Da hilft es auch nicht, wenn man sich schöngeistig gegen die Gewalt gegen sich selbst ausspricht, wenn sich sich doch selbst auf die Wurzeln des Faschismus produktiv berufen. Und eine Distanzierung vom Faschimus wird man von diesen Typen nicht bekommen.
Fractus , die Zuschreibung einer pseudo-intellektuellen Legitimierung von Gewalt als Ziel des IfS kann ich so nicht nachvollziehen. Das ergibt sich nicht aus den abgesteckten Arbeitsgebieten des Institutes, die ich soeben im Internet gefunden habe.
Aber irgendwie muss ja für das zu erwartende Vorgehen bestimmter Gruppen demnächst in Schnellroda ein Vorwand gefunden werden.
@Porbitzer,
zur Gewalt gehört auch die verbale Gewalt und die von der rechten Seite etablierte Gewaltkultur gegen Andersdenkende. (siehe z.B. Liebigs Auftritt gegen den Muslimstand)
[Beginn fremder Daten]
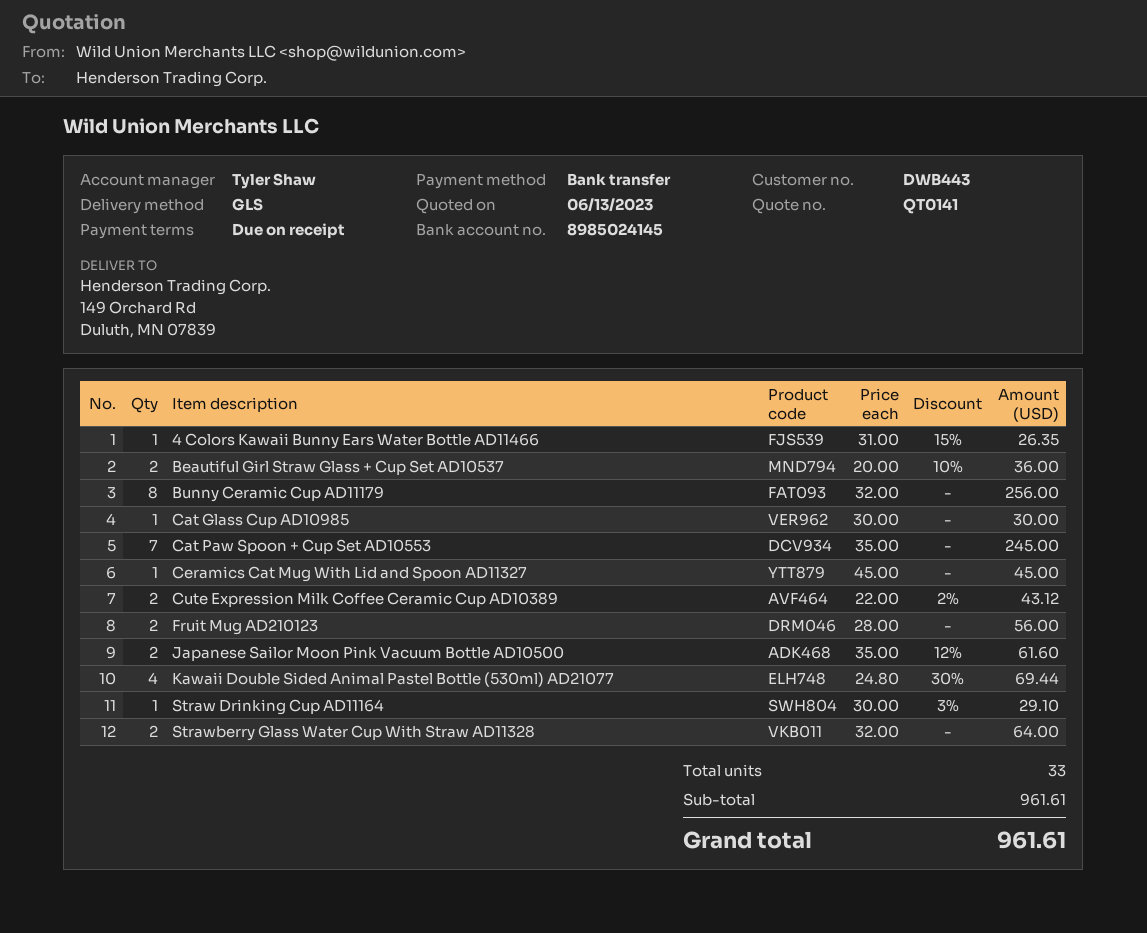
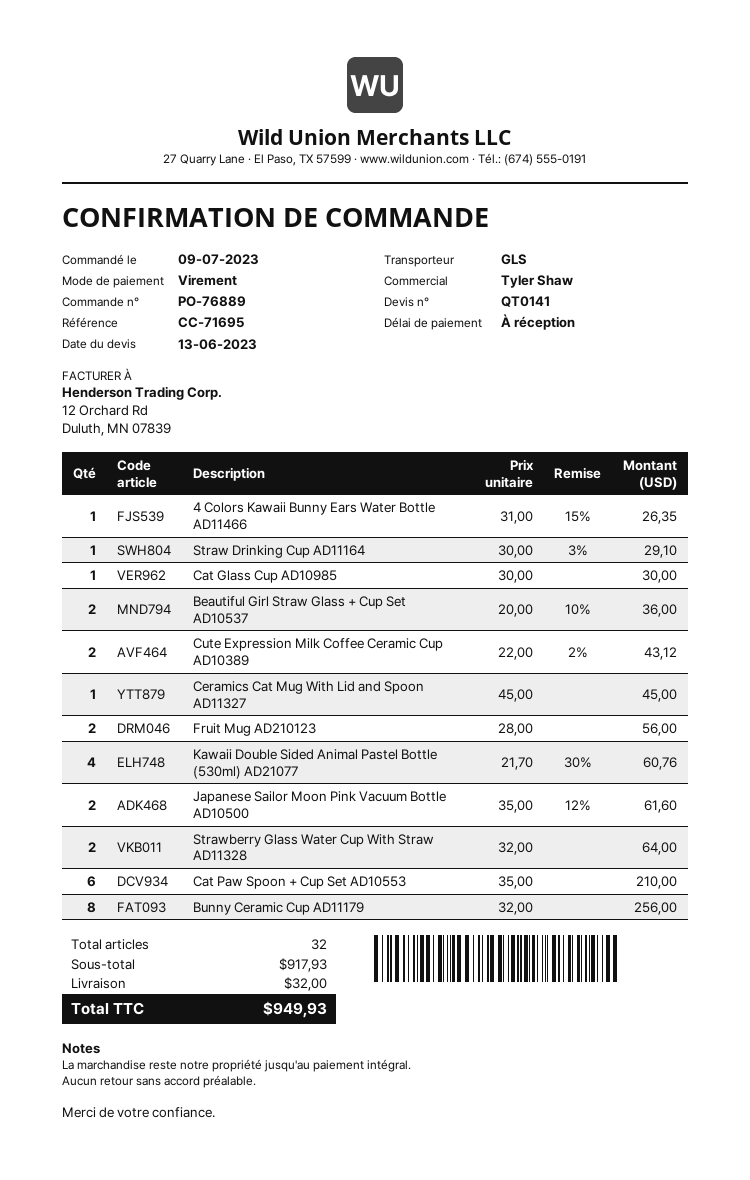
Cat Paw Spoon + Cup Set AD10553: 7 x 35.00 = 245.00 -> 6 x 35.00 = 210.00
Kawaii Double Sided Animal Pastel Bottle (530ml) AD21077: 4 x 24.80 - 30% = 69.44 -> 4 x 21.70 - 30% = 60.76
total quantity: 33 -> 32
subtotal: 961.61 -> 917.93
shipping: none -> 32.00
total: 961.61 -> 949.93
Und wenn wie hier der Faschismus nicht nur verharmlost, sondern auch akzeptiert wird, dann geht es um die Verherrlichung einer Politik die nicht nur für den schlimmsten aller bisherigen Kriege steht, sondern auch für die sysematische Verfolgung und industrielle Vernichtung als lebensunwert gebrandmarkten Lebens. Es geht dem komischen Institut eben genau um die pseudo-intellektuelle Legitimierung von Gewalt.
„An drei Infopunkten gibt es im Dorf die Gelegenheit, sich über die Anliegen der Gegner zu informieren. “
Sollen sich da die Dorfbewohner informieren?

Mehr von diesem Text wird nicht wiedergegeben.